- [About this task]:
What you return should be the complete data below, word for word, with no pictures in it.

- [Records provided]:

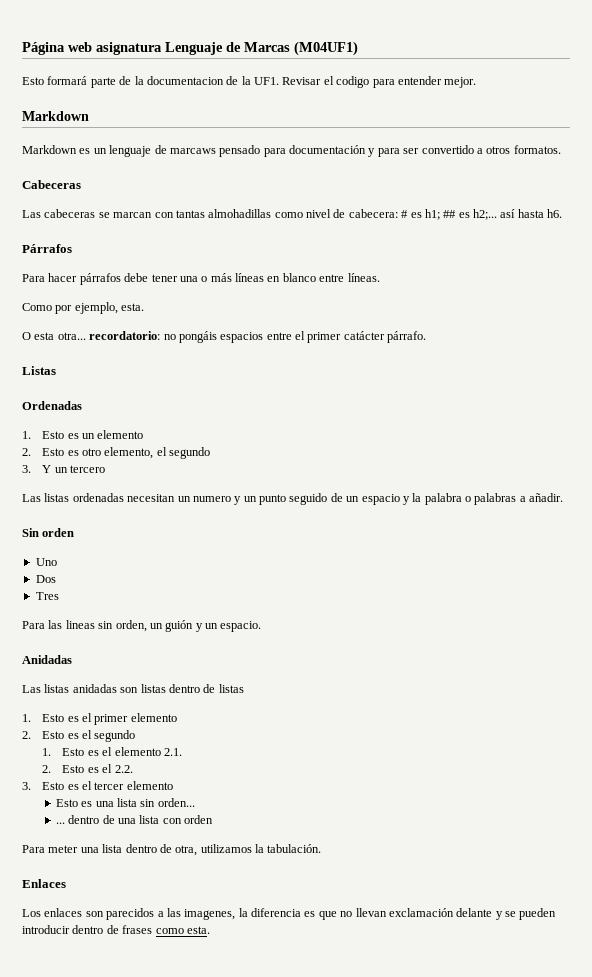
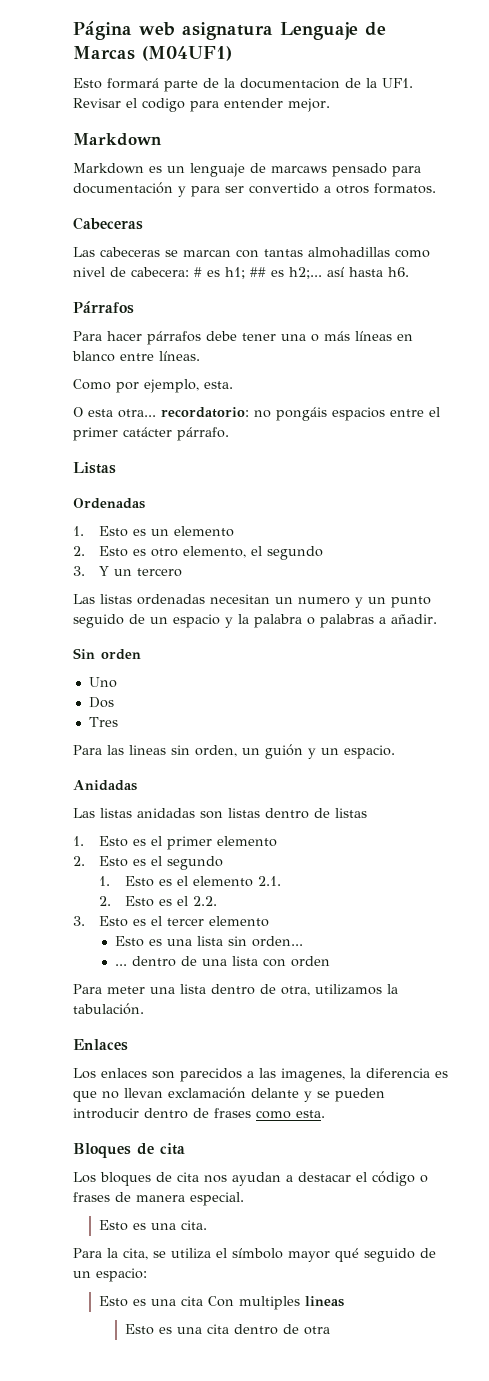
+ Bloques de cita
+ Los bloques de cita nos ayudan a destacar el código o frases de manera especial.
+ Esto es una cita.
+ Para la cita, se utiliza el símbolo mayor qué seguido de un espacio:
+ Esto es una cita Con multiples lineas
+ Esto es una cita dentro de otra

- [Solution to this problem]:
+ Bloques de cita
+ Los bloques de cita nos ayudan a destacar el código o frases de manera especial.
+ Esto es una cita.
+ Para la cita, se utiliza el símbolo mayor qué seguido de un espacio:
+ Esto es una cita Con multiples lineas
+ Esto es una cita dentro de otra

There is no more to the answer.